* WHAT YOU HAVE TO DO *
Each line of the material below that holds the word "cfcfcf" needs to be copied.

* DATA UNDER STUDY *
=== Begin Enclosure ===

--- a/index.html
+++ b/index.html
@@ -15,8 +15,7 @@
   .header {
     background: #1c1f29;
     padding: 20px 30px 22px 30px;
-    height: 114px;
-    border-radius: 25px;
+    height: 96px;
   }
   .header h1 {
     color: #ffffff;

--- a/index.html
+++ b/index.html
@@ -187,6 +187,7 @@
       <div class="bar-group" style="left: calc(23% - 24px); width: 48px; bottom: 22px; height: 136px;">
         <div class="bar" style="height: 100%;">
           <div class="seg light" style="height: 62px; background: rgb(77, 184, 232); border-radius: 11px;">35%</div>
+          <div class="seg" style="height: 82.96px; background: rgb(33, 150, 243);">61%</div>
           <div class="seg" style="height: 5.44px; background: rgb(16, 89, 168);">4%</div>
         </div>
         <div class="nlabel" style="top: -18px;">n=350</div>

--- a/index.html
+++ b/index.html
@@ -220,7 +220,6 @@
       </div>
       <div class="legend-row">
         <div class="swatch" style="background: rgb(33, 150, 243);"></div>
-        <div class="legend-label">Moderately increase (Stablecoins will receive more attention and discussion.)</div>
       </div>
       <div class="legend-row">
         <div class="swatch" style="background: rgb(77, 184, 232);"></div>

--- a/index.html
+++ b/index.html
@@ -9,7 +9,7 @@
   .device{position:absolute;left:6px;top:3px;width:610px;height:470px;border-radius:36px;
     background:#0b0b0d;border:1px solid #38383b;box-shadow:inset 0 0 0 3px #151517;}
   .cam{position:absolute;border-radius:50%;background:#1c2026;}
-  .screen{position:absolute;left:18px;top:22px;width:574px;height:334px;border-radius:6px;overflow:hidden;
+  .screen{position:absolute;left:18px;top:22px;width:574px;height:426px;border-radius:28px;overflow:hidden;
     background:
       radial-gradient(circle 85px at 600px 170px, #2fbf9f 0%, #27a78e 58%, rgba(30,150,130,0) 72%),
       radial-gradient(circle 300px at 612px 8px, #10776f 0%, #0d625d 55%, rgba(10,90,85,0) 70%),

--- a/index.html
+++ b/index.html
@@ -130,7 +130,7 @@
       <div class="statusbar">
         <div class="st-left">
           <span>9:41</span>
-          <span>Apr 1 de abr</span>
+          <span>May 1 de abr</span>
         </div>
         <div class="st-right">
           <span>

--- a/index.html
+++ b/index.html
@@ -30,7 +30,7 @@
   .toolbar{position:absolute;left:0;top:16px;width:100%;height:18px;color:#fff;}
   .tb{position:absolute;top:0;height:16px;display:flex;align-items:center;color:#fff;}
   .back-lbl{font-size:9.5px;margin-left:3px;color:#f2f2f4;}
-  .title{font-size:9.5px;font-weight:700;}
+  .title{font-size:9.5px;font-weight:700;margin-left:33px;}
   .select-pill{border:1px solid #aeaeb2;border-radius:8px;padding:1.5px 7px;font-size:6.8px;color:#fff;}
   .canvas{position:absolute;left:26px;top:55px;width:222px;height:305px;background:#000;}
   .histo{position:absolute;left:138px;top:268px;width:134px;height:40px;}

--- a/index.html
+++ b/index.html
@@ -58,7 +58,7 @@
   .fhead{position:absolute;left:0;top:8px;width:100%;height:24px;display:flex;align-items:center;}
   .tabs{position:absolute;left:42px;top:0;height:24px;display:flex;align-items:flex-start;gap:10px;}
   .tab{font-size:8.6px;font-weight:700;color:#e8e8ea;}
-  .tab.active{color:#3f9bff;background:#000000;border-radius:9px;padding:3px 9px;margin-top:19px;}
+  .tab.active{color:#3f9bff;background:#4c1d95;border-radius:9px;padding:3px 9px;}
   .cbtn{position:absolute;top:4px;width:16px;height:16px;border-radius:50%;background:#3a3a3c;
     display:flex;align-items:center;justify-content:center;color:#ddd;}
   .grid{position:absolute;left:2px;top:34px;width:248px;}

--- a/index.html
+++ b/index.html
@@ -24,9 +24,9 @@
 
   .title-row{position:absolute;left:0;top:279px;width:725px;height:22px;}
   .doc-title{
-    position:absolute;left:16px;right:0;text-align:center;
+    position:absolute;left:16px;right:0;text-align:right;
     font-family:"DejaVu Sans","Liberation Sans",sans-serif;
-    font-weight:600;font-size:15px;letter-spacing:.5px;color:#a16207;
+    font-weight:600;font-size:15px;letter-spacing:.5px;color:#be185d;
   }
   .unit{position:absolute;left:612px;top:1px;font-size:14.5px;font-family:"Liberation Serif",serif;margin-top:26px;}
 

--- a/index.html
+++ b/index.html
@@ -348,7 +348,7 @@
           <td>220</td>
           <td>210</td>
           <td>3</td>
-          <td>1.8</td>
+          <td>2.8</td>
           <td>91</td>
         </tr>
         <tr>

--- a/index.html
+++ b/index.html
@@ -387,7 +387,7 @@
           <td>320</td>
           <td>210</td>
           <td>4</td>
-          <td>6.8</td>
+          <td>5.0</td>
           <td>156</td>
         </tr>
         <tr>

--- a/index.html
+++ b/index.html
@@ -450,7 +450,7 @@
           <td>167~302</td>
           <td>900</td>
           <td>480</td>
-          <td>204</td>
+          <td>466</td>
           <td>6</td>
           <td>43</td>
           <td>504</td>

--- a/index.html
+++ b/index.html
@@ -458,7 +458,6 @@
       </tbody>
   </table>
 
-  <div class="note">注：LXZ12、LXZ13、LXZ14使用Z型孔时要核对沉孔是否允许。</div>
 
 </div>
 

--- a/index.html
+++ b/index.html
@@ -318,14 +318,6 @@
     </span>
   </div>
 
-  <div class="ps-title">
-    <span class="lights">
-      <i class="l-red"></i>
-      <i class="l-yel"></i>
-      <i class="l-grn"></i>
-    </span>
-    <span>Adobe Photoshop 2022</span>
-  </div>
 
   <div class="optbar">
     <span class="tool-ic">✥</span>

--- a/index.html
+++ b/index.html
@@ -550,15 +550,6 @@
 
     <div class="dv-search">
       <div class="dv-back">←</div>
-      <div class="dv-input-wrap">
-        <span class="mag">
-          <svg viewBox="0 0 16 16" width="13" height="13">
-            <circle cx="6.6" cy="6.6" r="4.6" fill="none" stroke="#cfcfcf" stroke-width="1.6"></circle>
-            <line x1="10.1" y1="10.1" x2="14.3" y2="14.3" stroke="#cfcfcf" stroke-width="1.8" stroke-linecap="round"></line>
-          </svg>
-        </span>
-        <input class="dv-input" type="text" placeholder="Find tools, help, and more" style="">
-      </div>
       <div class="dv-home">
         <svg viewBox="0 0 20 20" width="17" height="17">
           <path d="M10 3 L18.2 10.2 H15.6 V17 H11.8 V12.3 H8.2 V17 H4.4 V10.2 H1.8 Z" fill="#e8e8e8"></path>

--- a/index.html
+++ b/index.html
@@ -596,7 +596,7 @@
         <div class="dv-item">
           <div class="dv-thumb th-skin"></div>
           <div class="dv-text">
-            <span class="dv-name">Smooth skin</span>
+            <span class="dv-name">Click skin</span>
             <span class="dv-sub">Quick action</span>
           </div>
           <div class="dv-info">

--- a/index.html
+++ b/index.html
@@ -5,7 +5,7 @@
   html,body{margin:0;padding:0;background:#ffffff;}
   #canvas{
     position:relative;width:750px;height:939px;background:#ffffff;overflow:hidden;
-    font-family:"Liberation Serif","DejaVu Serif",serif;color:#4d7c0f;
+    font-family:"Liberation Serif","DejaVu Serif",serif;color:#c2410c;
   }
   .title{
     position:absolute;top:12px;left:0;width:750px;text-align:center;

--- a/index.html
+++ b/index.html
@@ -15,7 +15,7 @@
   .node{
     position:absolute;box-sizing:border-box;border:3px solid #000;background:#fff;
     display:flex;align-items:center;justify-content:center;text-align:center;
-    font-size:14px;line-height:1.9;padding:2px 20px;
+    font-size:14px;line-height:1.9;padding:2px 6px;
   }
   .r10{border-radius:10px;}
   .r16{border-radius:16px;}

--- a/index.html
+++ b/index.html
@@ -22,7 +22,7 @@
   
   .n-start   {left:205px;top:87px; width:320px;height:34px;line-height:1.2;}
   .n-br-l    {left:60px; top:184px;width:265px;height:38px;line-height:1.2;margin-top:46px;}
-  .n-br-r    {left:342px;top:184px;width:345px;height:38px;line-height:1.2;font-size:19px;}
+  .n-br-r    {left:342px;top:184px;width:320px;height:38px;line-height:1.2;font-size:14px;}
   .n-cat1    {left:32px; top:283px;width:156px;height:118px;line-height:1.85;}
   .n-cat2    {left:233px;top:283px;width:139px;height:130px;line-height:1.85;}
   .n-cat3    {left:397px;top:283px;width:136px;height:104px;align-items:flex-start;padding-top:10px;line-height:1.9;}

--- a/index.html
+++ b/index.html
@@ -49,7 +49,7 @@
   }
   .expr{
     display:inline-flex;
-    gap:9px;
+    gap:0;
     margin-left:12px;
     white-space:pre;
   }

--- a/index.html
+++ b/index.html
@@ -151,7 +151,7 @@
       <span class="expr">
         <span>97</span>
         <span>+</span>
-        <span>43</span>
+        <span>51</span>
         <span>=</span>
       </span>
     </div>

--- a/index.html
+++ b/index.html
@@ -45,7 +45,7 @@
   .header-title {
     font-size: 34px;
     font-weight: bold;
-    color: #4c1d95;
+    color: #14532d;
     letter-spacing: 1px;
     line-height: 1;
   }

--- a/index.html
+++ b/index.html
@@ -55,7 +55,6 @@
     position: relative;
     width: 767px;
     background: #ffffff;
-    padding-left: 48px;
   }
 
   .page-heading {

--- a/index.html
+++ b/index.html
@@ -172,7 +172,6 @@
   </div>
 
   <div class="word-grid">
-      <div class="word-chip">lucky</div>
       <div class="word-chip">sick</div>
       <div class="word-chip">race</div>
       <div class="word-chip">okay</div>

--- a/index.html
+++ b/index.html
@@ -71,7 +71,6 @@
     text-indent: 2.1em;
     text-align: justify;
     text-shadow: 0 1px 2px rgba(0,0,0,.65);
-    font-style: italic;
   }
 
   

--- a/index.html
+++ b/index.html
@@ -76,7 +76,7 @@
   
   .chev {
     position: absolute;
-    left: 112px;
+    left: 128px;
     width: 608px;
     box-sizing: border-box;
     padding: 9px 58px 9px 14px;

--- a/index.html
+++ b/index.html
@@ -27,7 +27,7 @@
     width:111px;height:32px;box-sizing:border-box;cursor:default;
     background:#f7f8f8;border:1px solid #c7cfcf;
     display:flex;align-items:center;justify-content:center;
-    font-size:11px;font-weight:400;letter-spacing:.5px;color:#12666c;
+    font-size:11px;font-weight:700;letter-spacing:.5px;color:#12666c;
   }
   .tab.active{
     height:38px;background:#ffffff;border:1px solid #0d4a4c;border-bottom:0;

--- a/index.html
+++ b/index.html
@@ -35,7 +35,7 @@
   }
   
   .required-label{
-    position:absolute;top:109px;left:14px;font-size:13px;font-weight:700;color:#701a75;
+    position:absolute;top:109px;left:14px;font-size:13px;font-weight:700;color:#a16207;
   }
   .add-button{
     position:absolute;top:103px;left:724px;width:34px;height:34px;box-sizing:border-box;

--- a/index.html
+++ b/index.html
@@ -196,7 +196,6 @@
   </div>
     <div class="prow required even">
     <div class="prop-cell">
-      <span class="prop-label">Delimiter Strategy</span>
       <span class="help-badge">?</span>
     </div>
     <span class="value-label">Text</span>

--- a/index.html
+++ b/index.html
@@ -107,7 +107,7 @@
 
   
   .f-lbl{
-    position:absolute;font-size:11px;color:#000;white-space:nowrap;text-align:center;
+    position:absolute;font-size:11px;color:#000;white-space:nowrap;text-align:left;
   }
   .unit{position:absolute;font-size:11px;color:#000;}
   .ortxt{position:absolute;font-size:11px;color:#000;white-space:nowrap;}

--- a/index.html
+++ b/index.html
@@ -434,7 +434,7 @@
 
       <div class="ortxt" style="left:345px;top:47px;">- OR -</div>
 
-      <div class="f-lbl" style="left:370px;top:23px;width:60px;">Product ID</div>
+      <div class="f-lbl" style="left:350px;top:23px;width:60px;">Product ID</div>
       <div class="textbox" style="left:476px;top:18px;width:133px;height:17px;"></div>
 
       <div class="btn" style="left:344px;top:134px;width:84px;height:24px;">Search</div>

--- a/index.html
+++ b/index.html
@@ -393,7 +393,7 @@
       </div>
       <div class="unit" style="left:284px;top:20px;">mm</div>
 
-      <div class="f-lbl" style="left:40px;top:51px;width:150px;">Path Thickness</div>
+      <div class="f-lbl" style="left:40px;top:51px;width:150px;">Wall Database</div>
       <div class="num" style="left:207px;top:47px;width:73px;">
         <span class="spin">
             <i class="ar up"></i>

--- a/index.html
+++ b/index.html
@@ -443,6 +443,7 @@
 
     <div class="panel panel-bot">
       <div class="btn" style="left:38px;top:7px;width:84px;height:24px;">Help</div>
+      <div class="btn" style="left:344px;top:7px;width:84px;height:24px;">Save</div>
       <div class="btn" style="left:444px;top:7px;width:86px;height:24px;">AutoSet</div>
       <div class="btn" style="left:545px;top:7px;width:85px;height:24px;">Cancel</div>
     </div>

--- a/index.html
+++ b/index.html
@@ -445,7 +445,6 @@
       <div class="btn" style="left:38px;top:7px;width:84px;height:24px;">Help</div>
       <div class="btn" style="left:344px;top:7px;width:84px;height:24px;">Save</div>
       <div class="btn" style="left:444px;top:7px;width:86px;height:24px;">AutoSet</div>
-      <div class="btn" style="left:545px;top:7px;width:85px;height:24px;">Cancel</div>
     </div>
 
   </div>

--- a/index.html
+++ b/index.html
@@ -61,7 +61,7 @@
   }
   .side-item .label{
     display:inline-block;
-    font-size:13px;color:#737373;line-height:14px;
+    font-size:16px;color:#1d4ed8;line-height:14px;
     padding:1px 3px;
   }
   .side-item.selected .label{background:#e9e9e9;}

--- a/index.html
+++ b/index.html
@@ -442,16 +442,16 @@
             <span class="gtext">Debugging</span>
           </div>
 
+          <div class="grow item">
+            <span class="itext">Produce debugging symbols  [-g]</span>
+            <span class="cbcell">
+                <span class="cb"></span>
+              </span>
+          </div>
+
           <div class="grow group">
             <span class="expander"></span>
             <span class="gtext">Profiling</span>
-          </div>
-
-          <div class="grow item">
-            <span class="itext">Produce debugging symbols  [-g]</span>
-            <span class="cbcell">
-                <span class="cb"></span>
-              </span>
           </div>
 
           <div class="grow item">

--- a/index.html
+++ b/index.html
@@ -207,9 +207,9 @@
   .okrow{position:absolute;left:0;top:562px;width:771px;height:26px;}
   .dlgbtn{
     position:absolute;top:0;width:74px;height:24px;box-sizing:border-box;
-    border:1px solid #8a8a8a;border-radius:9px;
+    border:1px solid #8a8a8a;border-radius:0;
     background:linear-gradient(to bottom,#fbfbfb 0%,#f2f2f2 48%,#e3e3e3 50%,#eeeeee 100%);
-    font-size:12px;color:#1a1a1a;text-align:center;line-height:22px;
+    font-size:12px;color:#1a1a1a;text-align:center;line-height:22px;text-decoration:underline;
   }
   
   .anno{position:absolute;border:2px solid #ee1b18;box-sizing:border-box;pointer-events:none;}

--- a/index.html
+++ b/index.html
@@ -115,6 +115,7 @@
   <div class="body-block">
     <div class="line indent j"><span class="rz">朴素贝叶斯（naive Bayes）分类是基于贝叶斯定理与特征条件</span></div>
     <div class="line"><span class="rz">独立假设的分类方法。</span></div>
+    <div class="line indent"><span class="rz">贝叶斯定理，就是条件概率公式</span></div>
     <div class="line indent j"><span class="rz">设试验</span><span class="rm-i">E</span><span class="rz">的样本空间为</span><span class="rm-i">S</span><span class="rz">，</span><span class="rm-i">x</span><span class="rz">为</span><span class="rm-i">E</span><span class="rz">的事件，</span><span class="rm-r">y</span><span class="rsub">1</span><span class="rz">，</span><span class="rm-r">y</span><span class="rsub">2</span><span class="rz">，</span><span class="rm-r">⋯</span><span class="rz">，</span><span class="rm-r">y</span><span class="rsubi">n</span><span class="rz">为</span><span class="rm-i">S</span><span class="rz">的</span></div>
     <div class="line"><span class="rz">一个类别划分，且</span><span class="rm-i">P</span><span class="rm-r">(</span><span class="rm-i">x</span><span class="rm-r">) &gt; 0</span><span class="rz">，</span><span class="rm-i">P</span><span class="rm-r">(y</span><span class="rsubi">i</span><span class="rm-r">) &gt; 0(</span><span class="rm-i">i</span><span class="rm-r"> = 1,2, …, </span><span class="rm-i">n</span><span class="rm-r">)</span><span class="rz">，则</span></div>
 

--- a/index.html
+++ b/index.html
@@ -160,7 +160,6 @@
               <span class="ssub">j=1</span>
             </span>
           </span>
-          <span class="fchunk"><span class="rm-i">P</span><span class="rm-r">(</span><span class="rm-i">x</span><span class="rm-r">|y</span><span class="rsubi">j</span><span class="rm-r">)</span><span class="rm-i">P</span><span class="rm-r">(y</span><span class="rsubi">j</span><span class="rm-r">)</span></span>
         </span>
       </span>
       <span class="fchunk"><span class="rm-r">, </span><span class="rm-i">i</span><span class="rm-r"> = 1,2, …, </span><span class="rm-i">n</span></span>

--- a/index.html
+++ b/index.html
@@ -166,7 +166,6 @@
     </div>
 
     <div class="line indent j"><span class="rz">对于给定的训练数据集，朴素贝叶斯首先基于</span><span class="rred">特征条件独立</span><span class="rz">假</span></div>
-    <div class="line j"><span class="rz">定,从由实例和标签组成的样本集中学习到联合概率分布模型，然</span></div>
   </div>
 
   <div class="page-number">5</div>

=== End Enclosure ===

* ANSWER SPACE *
-            <circle cx="6.6" cy="6.6" r="4.6" fill="none" stroke="#cfcfcf" stroke-width="1.6"></circle>
-            <line x1="10.1" y1="10.1" x2="14.3" y2="14.3" stroke="#cfcfcf" stroke-width="1.8" stroke-linecap="round"></line>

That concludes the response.